CICLOCROSS | 20/11/2019 | 16:05
di Paolo Broggi

«Se lui non può correre, non partiamo neanche noi. E andiamo a far festa insieme. Perché lui è come noi». Lui è Andrea, vive sulle sponde del Lago di Viverone, ha 16 anni, è un ragazzo autistico che ama la bicicletta e corre da tre anni, mountain bike e ciclocross nel suo cuore.


Ma domenica al ciclocross di Serravalle Sesia, nel Vercellese, il giudice di gara ha deciso che doveva partire prima e da solo, perché diverso. I dirigenti del team Flower Bike di Villareggia, società per la quale Andrea è tesserato addirittura dal 2010, hanno proposto di farlo partire in coda e accompagnato, come è successo in tante occasioni precedenti. E la stessa cosa hanno chiesto gli altri team perché lui sa correre esattamente come i suoi coetanei.


Niente da fare, giudice irremovibile. E allora i compagni di Andrea, ragazzi di età compresa fra i 13 e i 17 anni, decidono: «È un ragazzo come noi: se non possiamo correre insieme, non partirà nessuno di noi». E così è stato.

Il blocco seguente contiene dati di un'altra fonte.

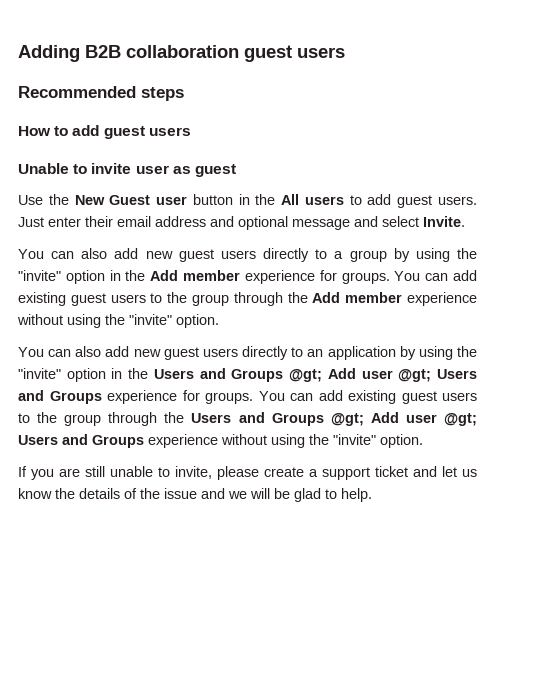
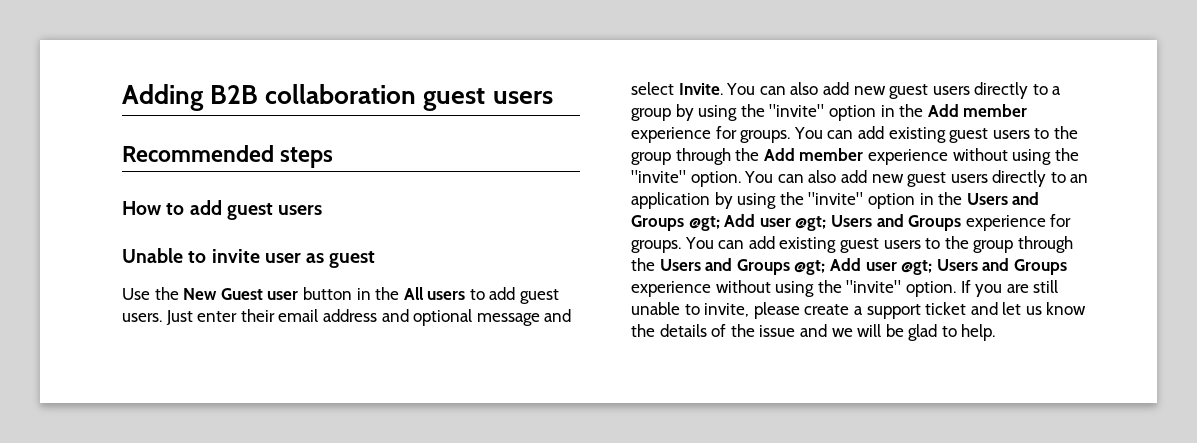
- Just enter their email address and optional message and select Invite.
- You can also add new guest users directly to a group by using the "invite" option in the Add member experience for groups.
+ Just enter their email address and optional message and select Invite. You can also add new guest users directly to a group by using the "invite" option in the Add member experience for groups.
- You can add existing guest users to the group through the Add member experience without using the "invite" option.
- You can also add new guest users directly to an application by using the "invite" option in the Users and Groups @gt; Add user @gt; Users and Groups experience for groups.
+ You can add existing guest users to the group through the Add member experience without using the "invite" option. You can also add new guest users directly to an application by using the "invite" option in the Users and Groups @gt; Add user @gt; Users and Groups experience for groups.
- You can add existing guest users to the group through the Users and Groups @gt; Add user @gt; Users and Groups experience without using the "invite" option.
- If you are still unable to invite, please create a support ticket and let us know the details of the issue and we will be glad to help.
+ You can add existing guest users to the group through the Users and Groups @gt; Add user @gt; Users and Groups experience without using the "invite" option. If you are still unable to invite, please create a support ticket and let us know the details of the issue and we will be glad to help.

Non è il primo caso: pochi giorni fa vi abbiamo raccontato la storia di Daniele Peschi - al quale è stata negata l’iscrizione al campionato italiano 2020 di ciclocross perché disabile mentale - e dell’appello della sua guida Vanessa.

Ora tocca ad Andrea e all’appello del suo team, sostenuto con l’hashtag #iocorroconandrea: «Ci muoveremo nelle sedi opportune per far correre Andrea, ma siamo stufi di combattere in silenzio: lo facciamo da ormai troppo tempo e non è servito - ha spiegato a Repubblica il direttore sportivo della società Christian Peterlin -. Andrea è munito di tessera Intellettual disability: grazie ad un accordo tra la federazione sport paralimpici e quella ciclistica può partecipare alle gare ma non è chiaro come. Finora è stato accompagnato in ogni gara, ma ora Andrea non lo tollera più. È in grado di gareggiare da solo e non capisce perché non può farlo. E questo a causa di un regolamento esistente ma assolutamente non chiaro. Ho parlato con Daniela Isetti, vicepresidente della Federciclismo, le ho spiegato che il regolamento è confuso, non spiega come fare. Mi ha assicurato che si interesserà del caso. Andrea è stufo di essere trattato diversamente dagli altri ragazzi, vuole correre ma finché il problema non sarà risolto saremo costretti a lasciarlo a casa per evitargli altre delusioni».